City of Toronto skyline at night. image / Laurent Gass Photographie, Flickr (CC BY-NC-ND 2.0)

The Association of Collegiate Schools of Planning (ACSP) will hold its Annual Conference from November 3–5, 2022, in Toronto, Ontario. After being fully virtual last year, the conference will return to an in-person format and offer more than 250 academic sessions, poster receptions, networking events, and book exhibits in the three-day span.
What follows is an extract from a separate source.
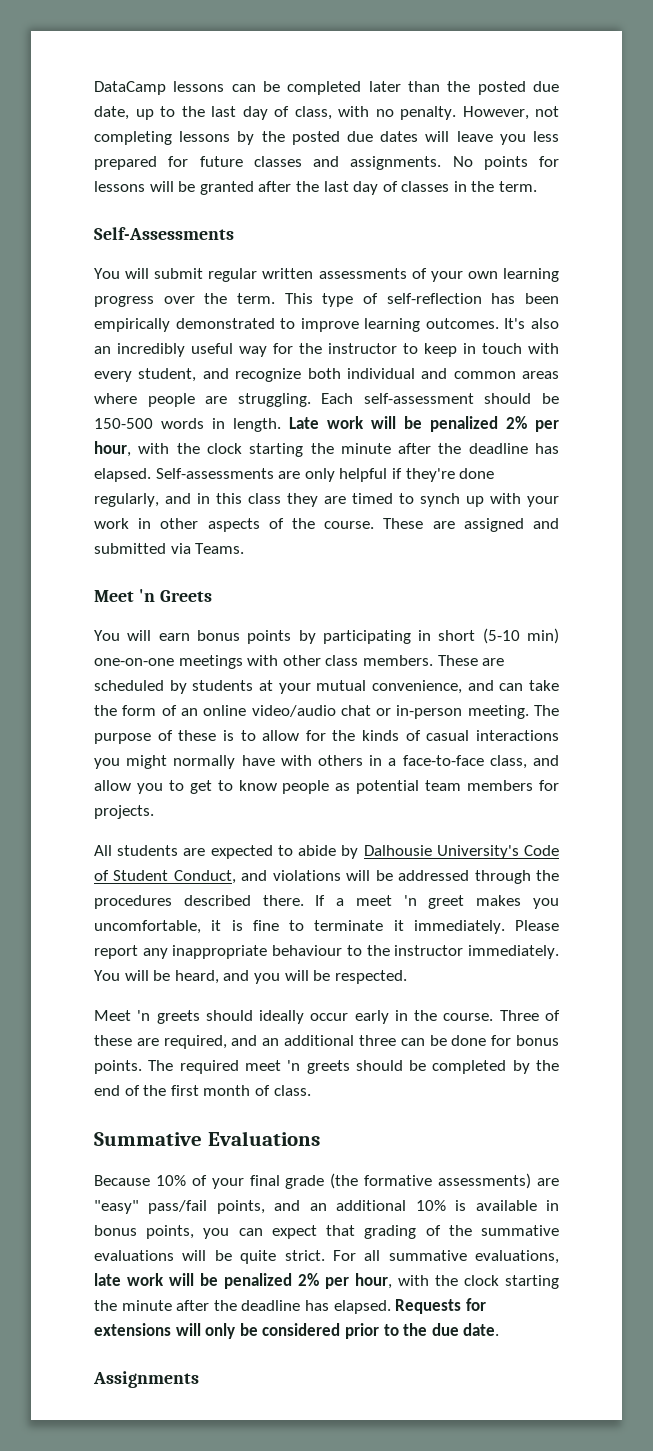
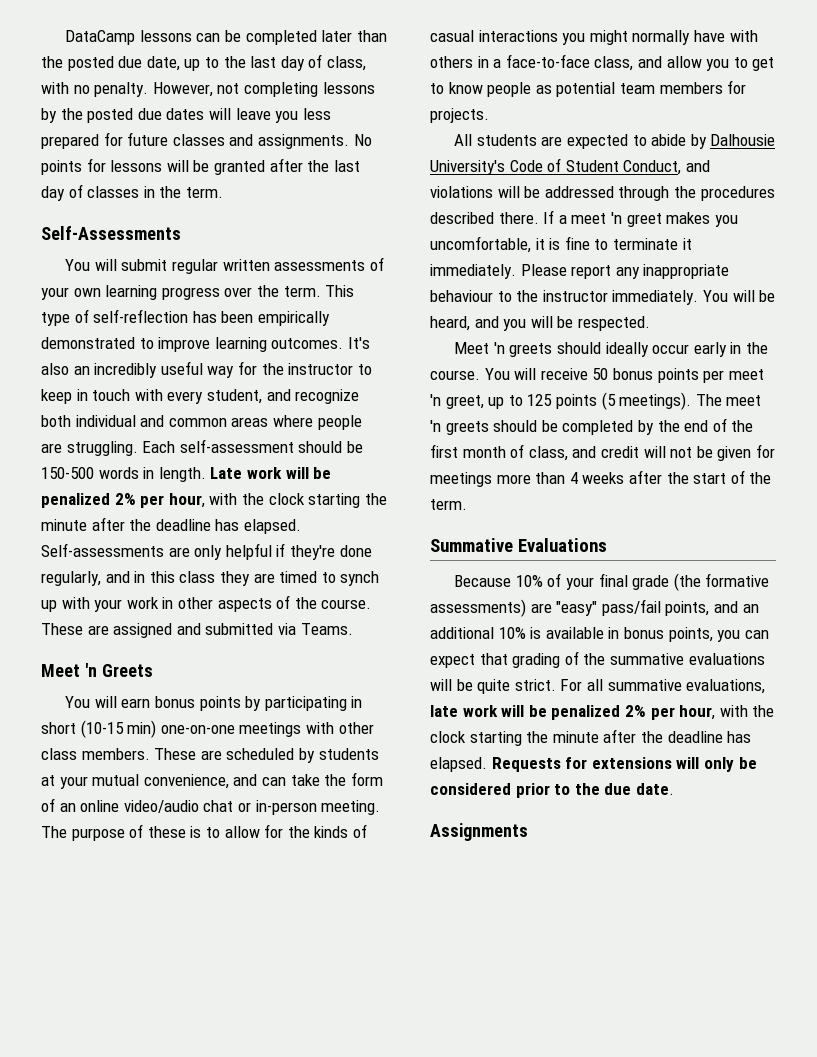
[482,628,520,644] (5-10 -> [80,720,124,738] (10-15
[499,1010,560,1021] [94,1035,559,1049] [94,1060,239,1074] Three of these are required, and an additional three can be done for bonus points. The required -> [484,368,764,383] [430,392,722,410] You will receive 50 bonus points per meet 'n greet, up to 125 points (5 meetings). The
[273,1085,311,1096] class. -> [528,444,775,461] [430,470,772,487] [430,499,467,510] class, and credit will not be given for meetings more than 4 weeks after the start of the term.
The focal theme of this year's conference is (Re) Shaping the Inclusive City: Engaging Indigenous and Immigrant Voices, Histories, and Lived Experiences. Historically, many individuals and groups feel left out of community conversations about space and place and, in addition, both indigenous communities and new immigrant communities fear marginalization and erasure when professional planners develop policies, projects, programs, and processes that ignore equity concerns. The ACSP Annual Conference will highlight papers and sessions that engage with this focal theme and address the histories and geographies of marginalization and inclusion.
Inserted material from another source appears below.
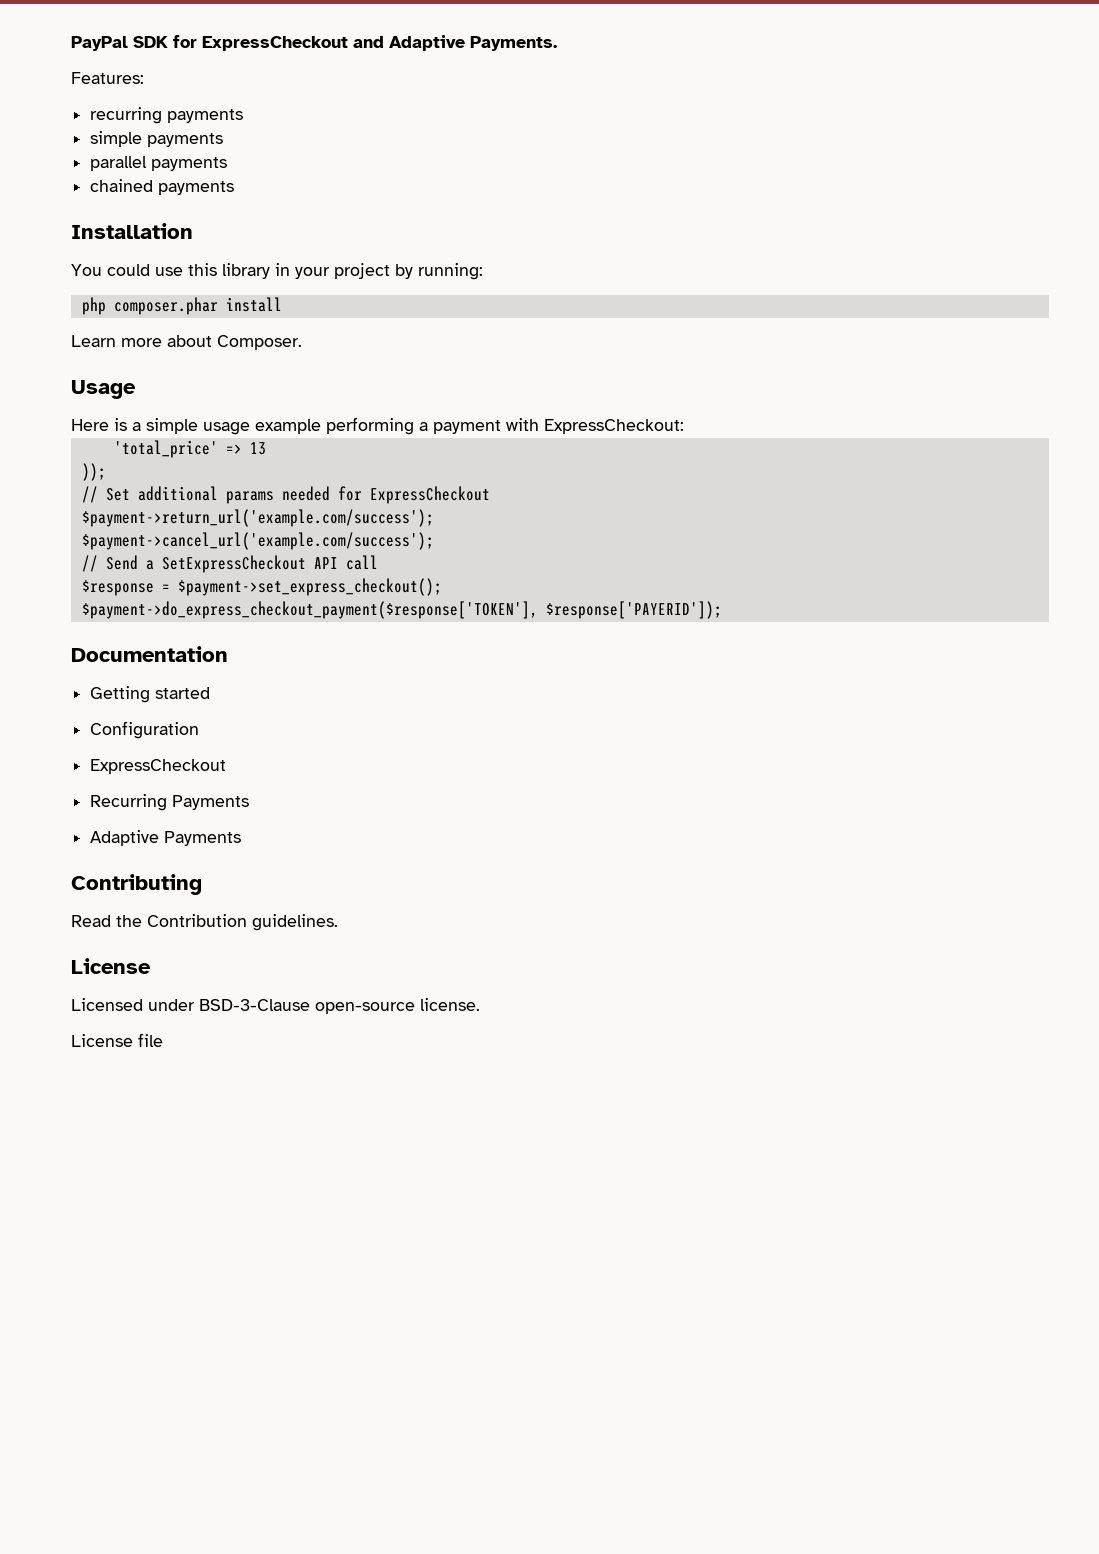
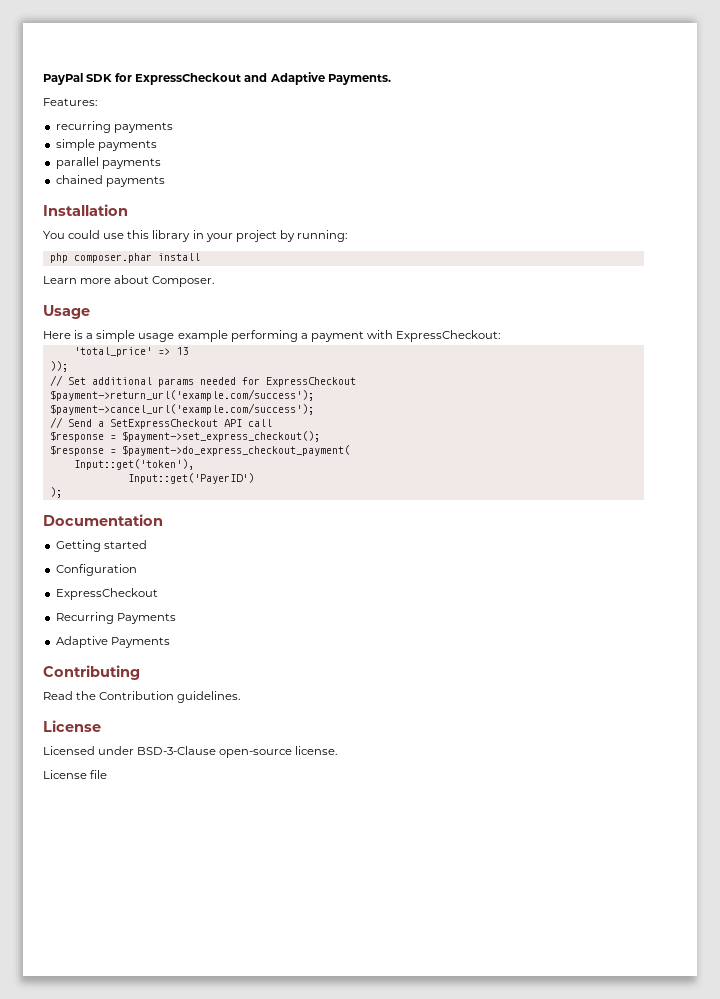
[81,601,722,619] $payment->do_express_checkout_payment($response['TOKEN'], $response['PAYERID']); -> [49,445,350,456] [73,459,194,470] [127,473,254,484] [49,487,62,498] $response = $payment->do_express_checkout_payment( // Input::get('token'), // Input::get('PayerID') // );

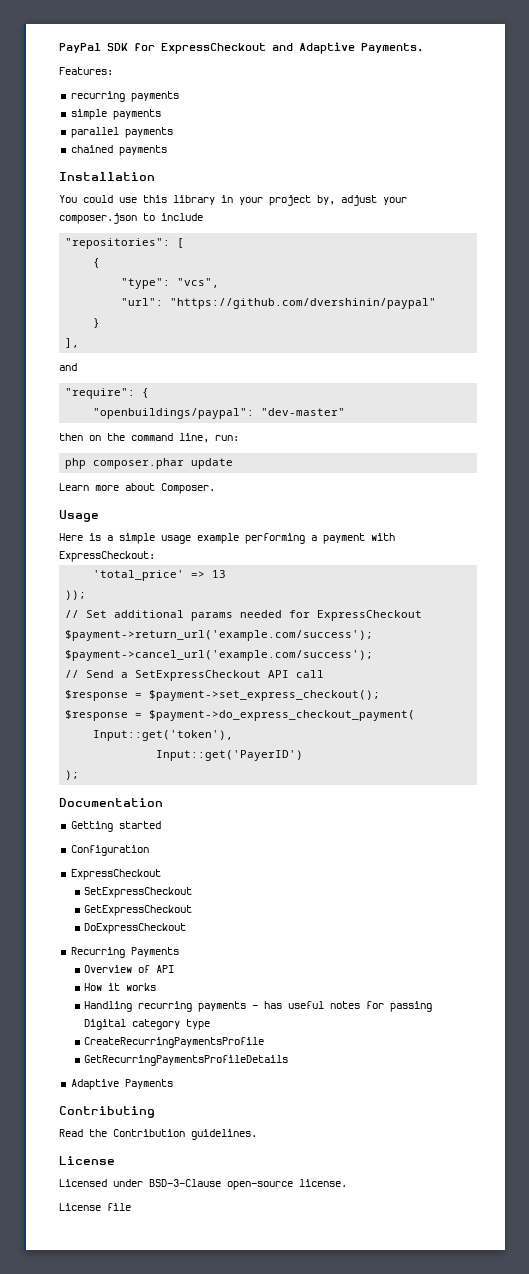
[279,230,347,242] by running: -> [317,195,407,206] [59,213,203,224] [65,238,185,249] [93,258,101,268] [121,278,220,289] [121,298,437,309] [93,318,101,328] [65,338,80,348] [59,363,77,371] [65,388,150,399] [93,408,346,419] [59,433,239,443] by, adjust your composer.json to include // "repositories": [ // { // "type": "vcs", // "url": "https://github.com/dvershinin/paypal" // } // ], // and // "require": { // "openbuildings/paypal": "dev-master" // then on the command line, run:
[157,253,200,261] install -> [191,458,234,469] update
(158, 594) none -> [83,887,192,898] [83,905,192,916] [83,923,186,934] // SetExpressCheckout // GetExpressCheckout // DoExpressCheckout
(176, 618) none -> [83,965,174,973] [83,983,156,991] [83,1001,432,1012] [83,1019,210,1030] [83,1037,264,1048] [83,1055,288,1066] // Overview of API // How it works // Handling recurring payments - has useful notes for passing Digital category type // CreateRecurringPaymentsProfile // GetRecurringPaymentsProfileDetails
The ACSP Alumni reception will be held on Thursday, November 3 in the York Meeting Room at the Hilton Toronto. It will include Cornell University, the University of Pennsylvania, Massachusetts Institute of Technology, Harvard University, Rutgers University, Columbia University, and New York University.
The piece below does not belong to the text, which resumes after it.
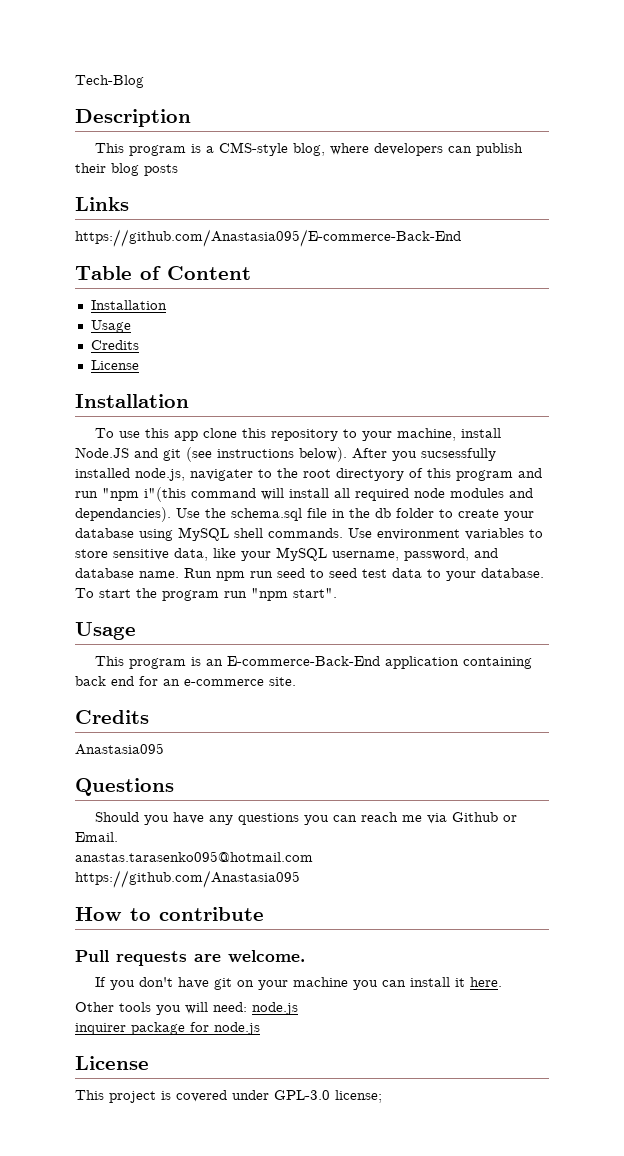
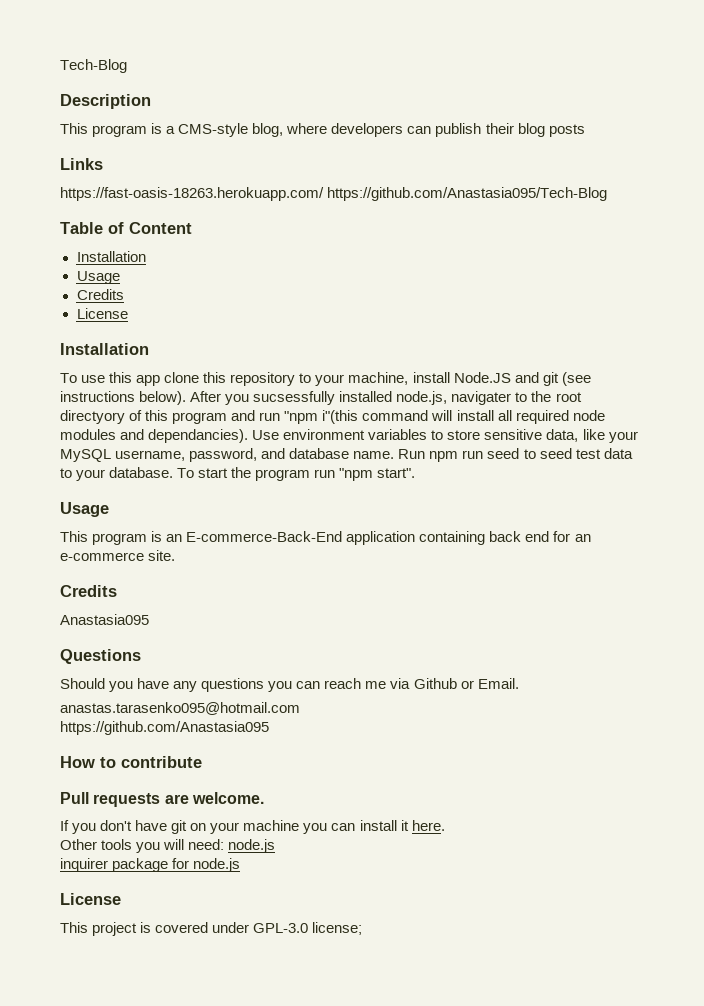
[75,229,461,247] https://github.com/Anastasia095/E-commerce-Back-End -> [60,187,608,201] https://fast-oasis-18263.herokuapp.com/ https://github.com/Anastasia095/Tech-Blog
[205,508,534,521] [75,527,372,541] the schema.sql file in the db folder to create your database using MySQL shell commands. Use -> (280, 435) none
For the second year, CRP Associate Professor Jennifer Minner is serving as the Conference Chair for the ACSP (term 2021–2023). Cornell faculty, students, and alumni will be well represented across the conference's various functions, including roundtable discussions and paper presentations. 

Check out our Ph.D. profiles and Faculty profiles for more information on our presenters!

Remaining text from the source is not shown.